Electronic_Ladder398 wrote:
NTA for uninviting your mom. But I think you should still host Christmas for the rest of the family, cause it seems like your sisters and your dad didn't do anything wrong. Plus, hosting the Christmas for everyone while uninviting mom would send a much stronger message to her. Or maybe I'm just a petty AH for suggesting this. lol
OP responded:
The thing is, she’s the type to not let my siblings come or she’ll make their life hell for the next week or two. My siblings would be walking on eggshells until she decided she was over it. We’re thinking of inviting the kids and my dad over christmas day for breakfast and gifts instead of christmas eve, all night.
zoehoneybabe wrote:
NTA. Your mom called the cops on your husband—of course Christmas is canceled. That’s a serious line crossed, and you’re right not to let her just sweep it under the rug. You’re protecting your family and setting a solid boundary. No one, family included, gets to treat you or your loved ones like crap without consequences.
If she can’t apologize or act like an adult, she doesn’t get to show up. Simple as that.
Your siblings will likely understand, and you’re setting a great example for your daughter about what healthy boundaries look like. Don’t feel bad for putting your family’s peace first.
OP responded:
Thank you ❤️
DubiousPeoplePleaser wrote:
Your mom sounds toxic and ab-sive. Where is your dad in all of this be why isn’t he protecting your sisters?
OP responded:
He tries but lives in a studio and doesn’t have room for them. He’s working on getting a bigger apartment after this. But he also tends to play peacemaker to not deal w/ my mom’s wrath which is annoying at times.
JuWoolfie wrote:
NTA, but it's time to remove this person from your life. Anything else would be rewarding bad behaviour and puts your family at risk. How long until she decides to call CPS on you? She's already called the c-ps...
OP responded:
Omg dontttt even speak that into existence. I will literally F-K her up but I understand what you’re saying.

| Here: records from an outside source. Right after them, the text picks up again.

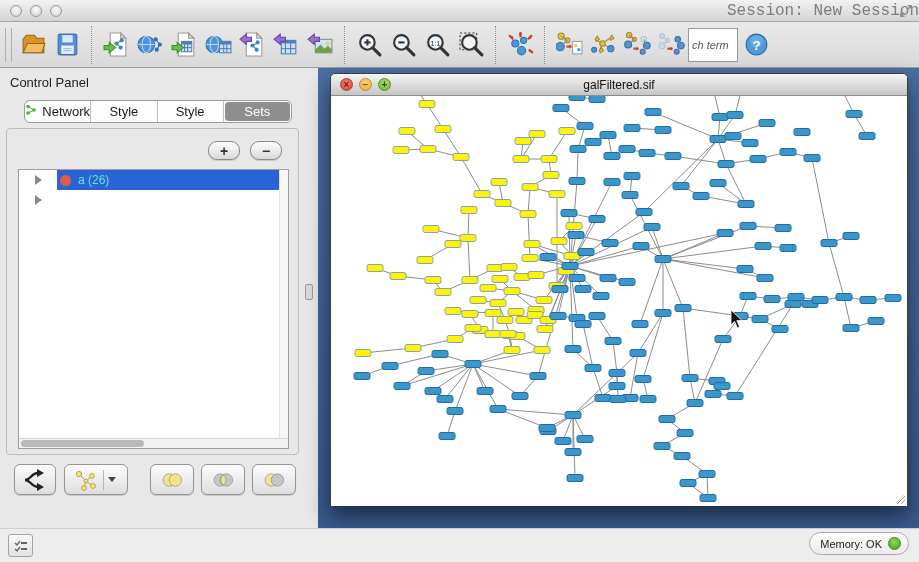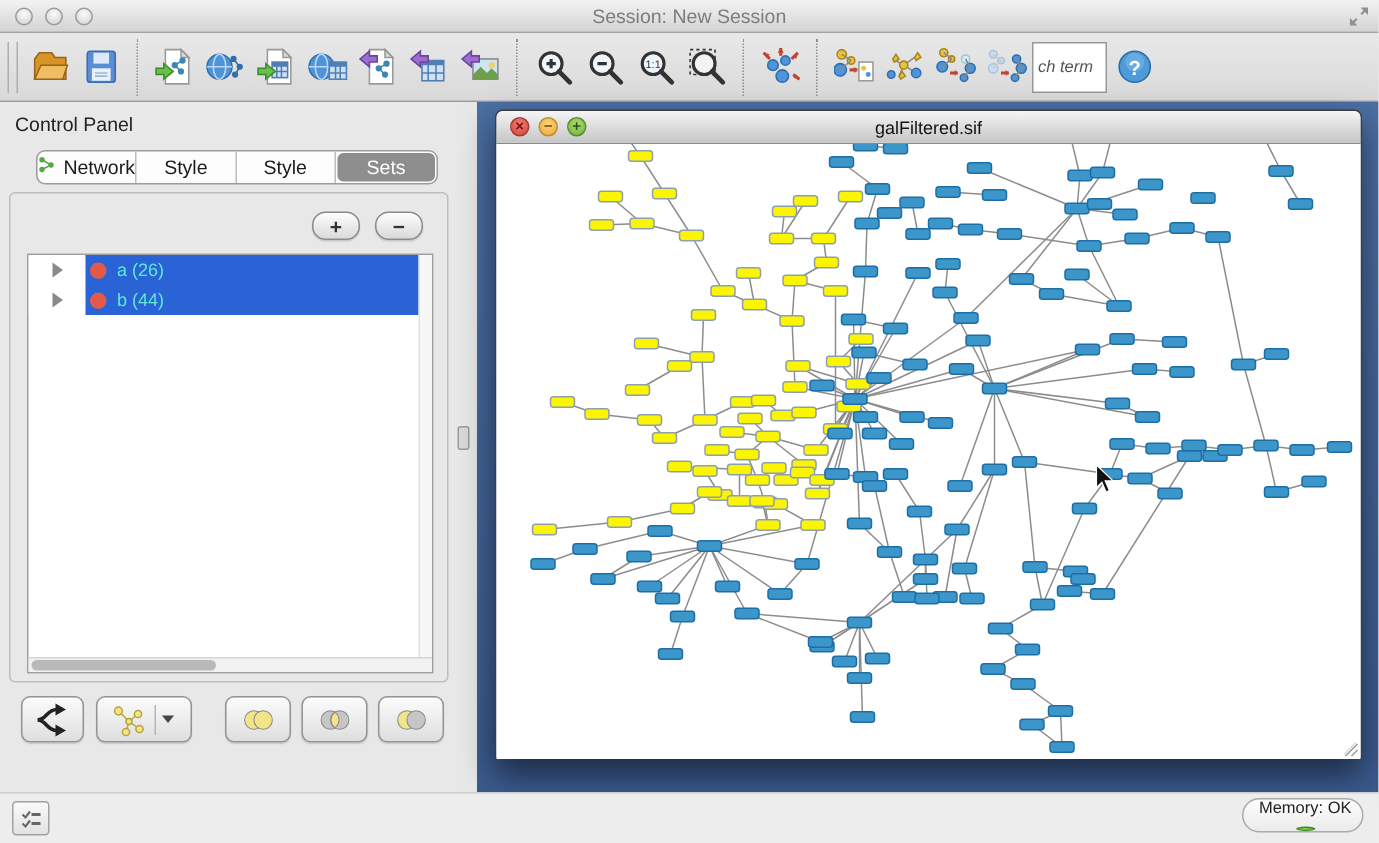"Session: New Session" .win-title { font-family: none -> Liberation Mono, monospace; font-size: 13px -> 16px; text-align: center -> right }
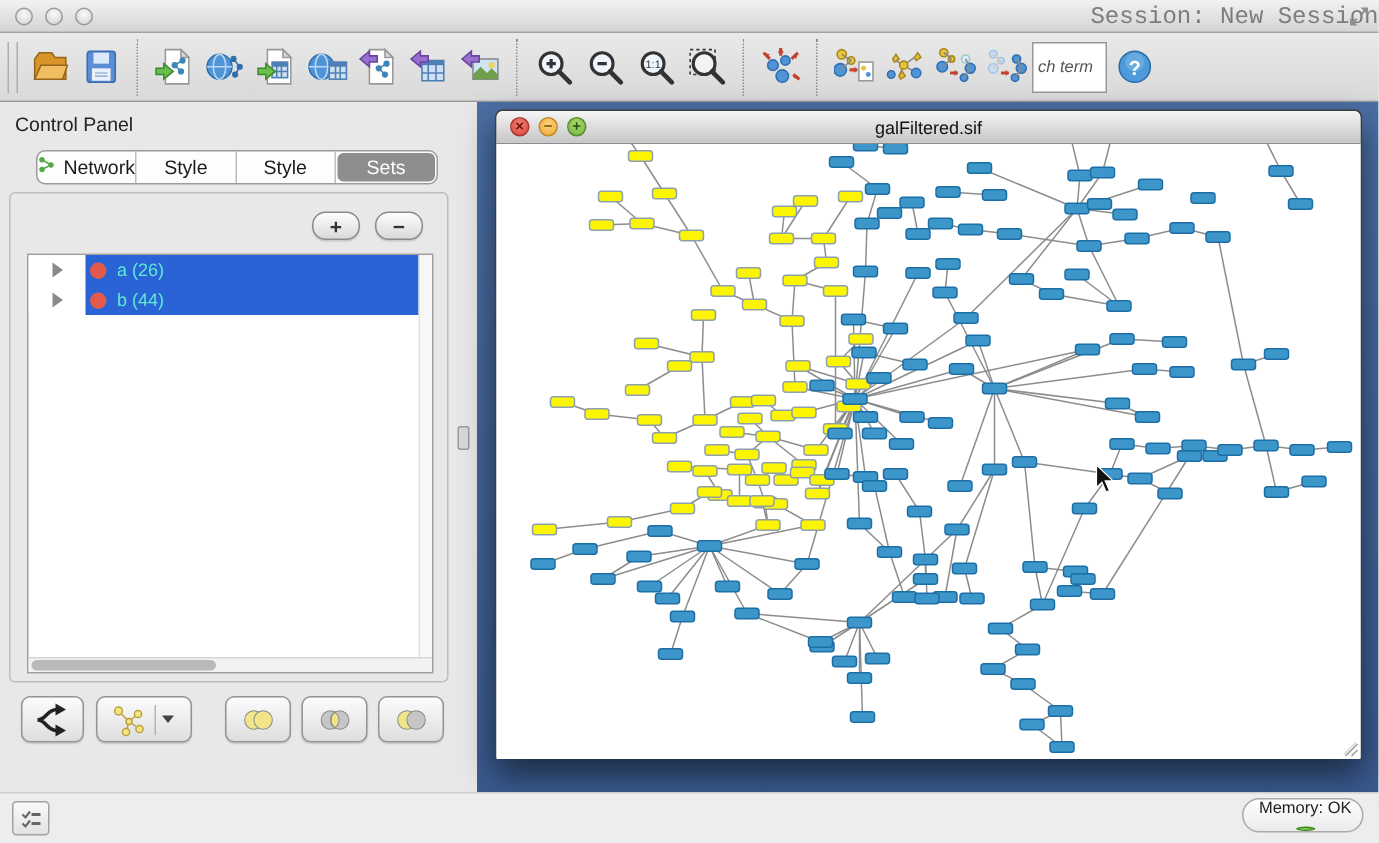"b (44)" div.row-body { html: <div> <span></span> <span>b (44)</span> </div> -> none }
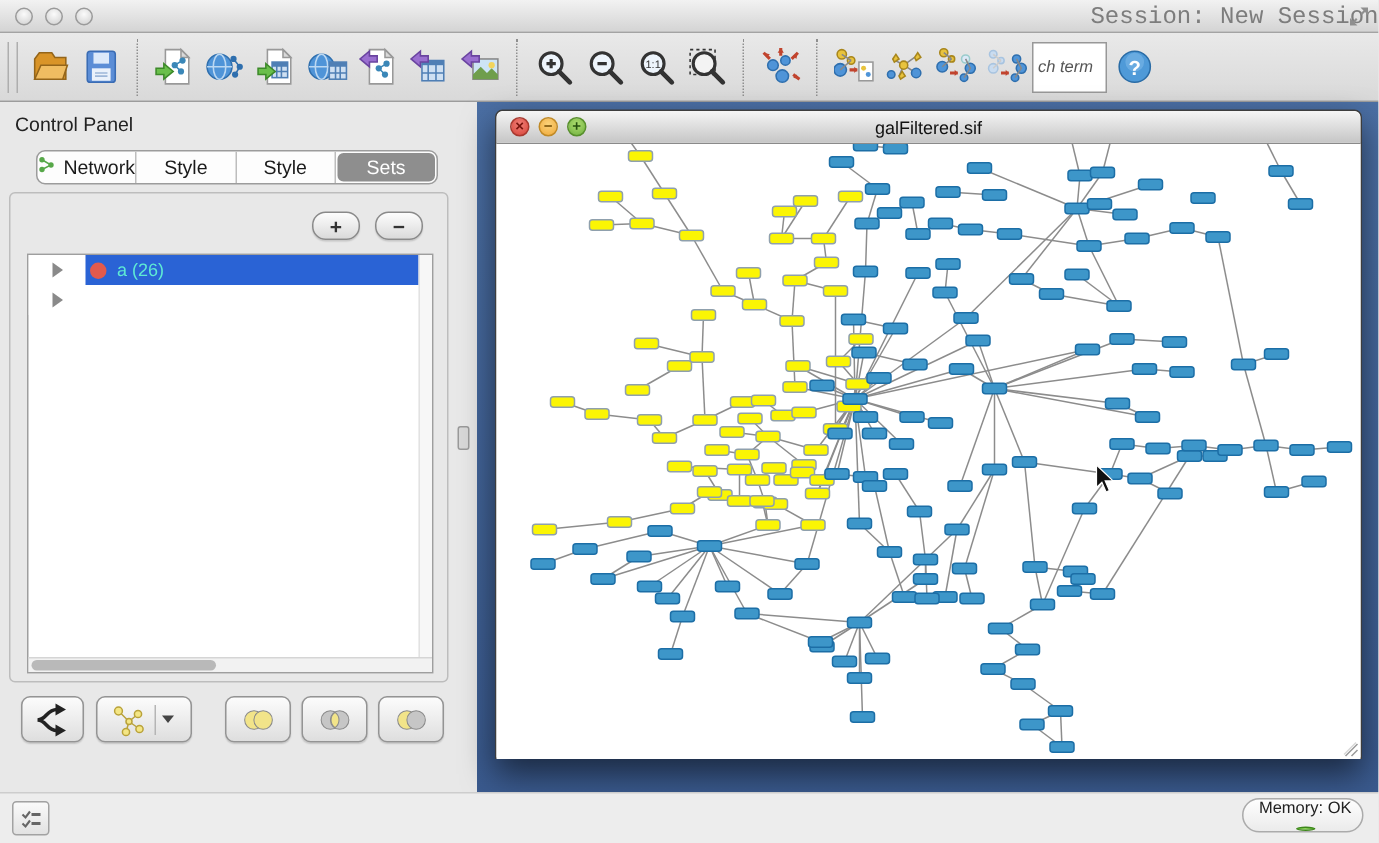"Memory: OK" .memory-pill { flex-direction: column -> none }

Normal_Aardvark_386 wrote:
Your story unfortunately sounds alot like my big sister’s story, mom hated her & tossed her out when she was SA’d at 13 because she didn’t want her wh-re influence around me 🙄 she tried keeping us from having a relationship but we had one regardless & have fought to be as close as we can despite the circumstances thrown at us growing up.
I no longer speak to my mother for my own peace of mind because her toxicity will never change & I can choose now when before I wasn’t allowed too. But I’m my own person with my own life & she hated she had no control but good on your & your hubby for stepping up for your lil sister. I would never had survived if I didn’t have my older sister.
OP responded:
☹️ Glad you’re out of there and you kept a relationship with your sister. As an older sister, I think our biggest fear in situations like this is having our siblings resent us over something they don’t full understand. My sisters understand and know how I feel, it’s my younger brother that worries me.

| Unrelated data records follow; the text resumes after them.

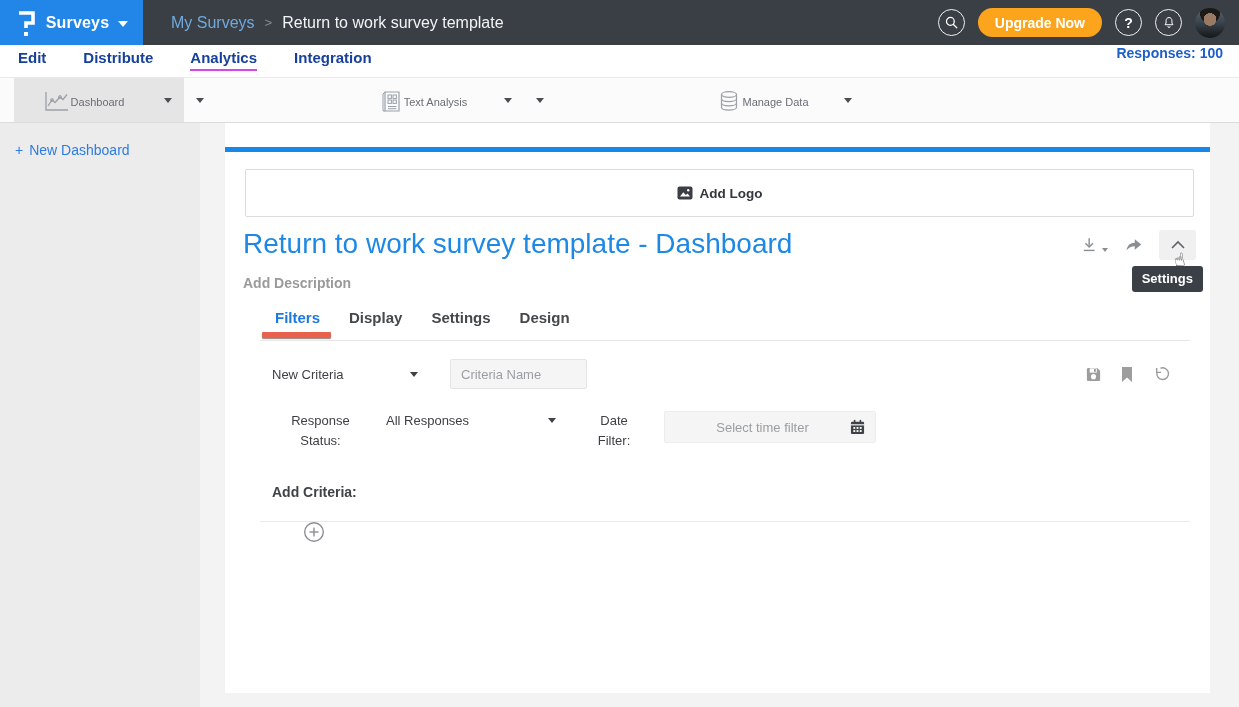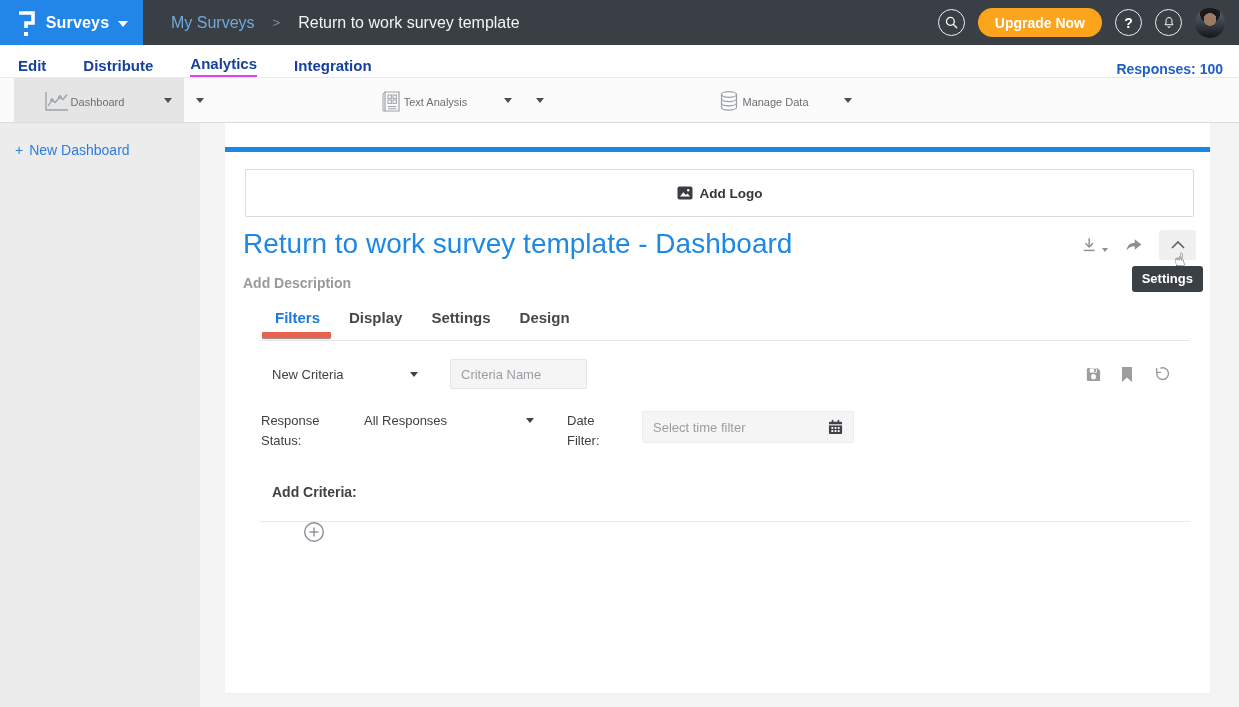"My Surveys" .breadcrumb { gap: 18px -> 10px }
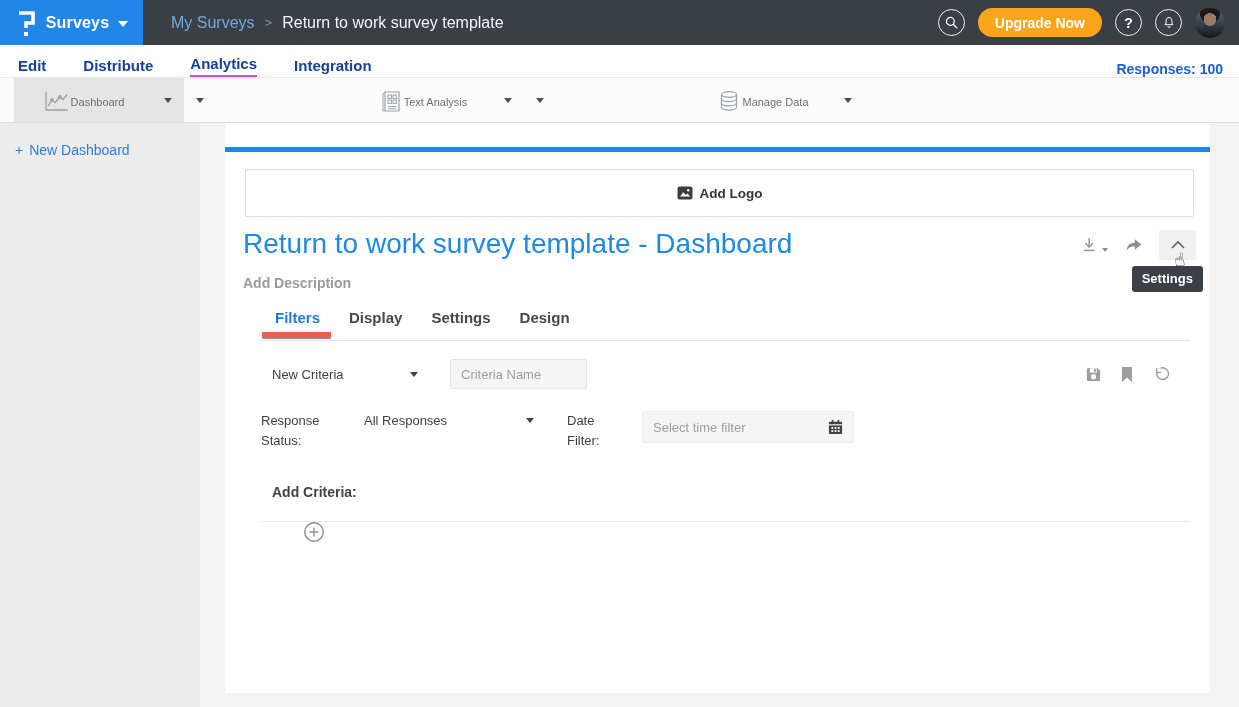"Edit" .nav-row { align-items: flex-end -> flex-start }
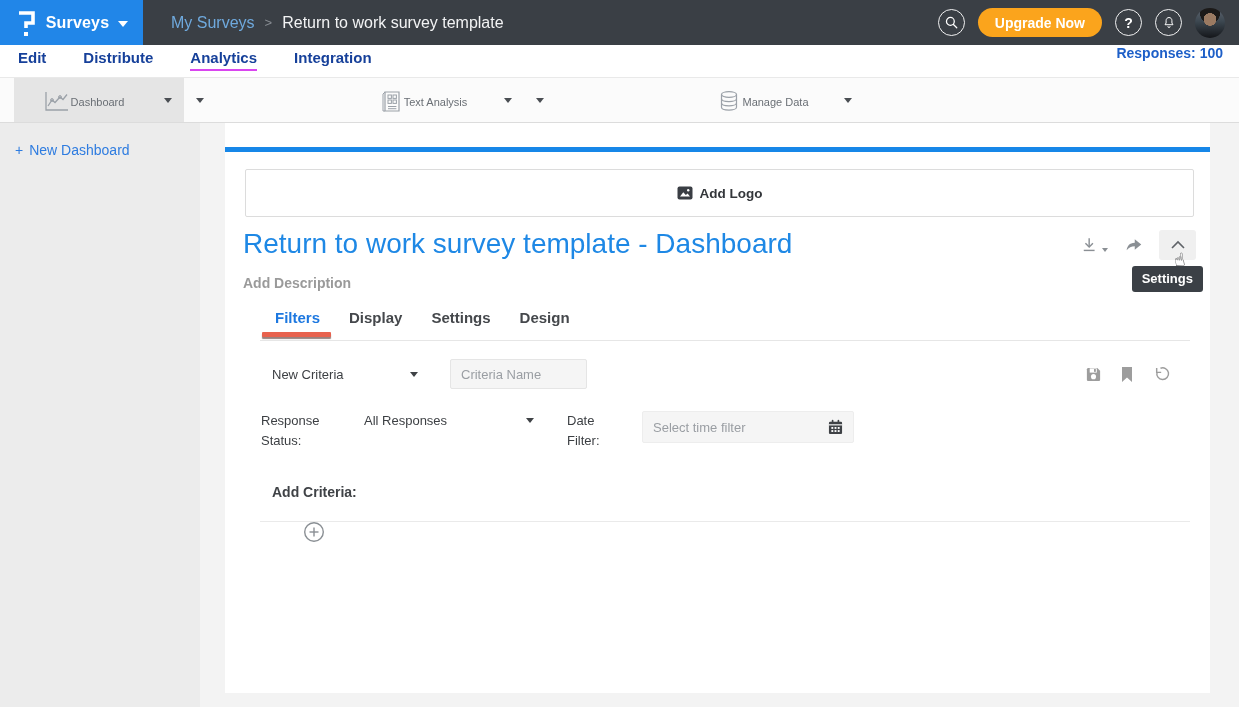"Response Status:" .row2 { left: 36px -> 58px; text-align: none -> center }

I feel like the youngest never truly understand & going no contact with my mom might put my relationship with him at risk but I have a baby and my own mental health to think about.
Butterbean_queen wrote:
Come to y’all and apologize? What would that do? She’s not changing.
OP responded:
I mean…100% fair. My point is more so, she has me so f--ked up if she thinks she’s just gonna show up to christmas without AT THE VERY LEAST, acknowledging the entire situation.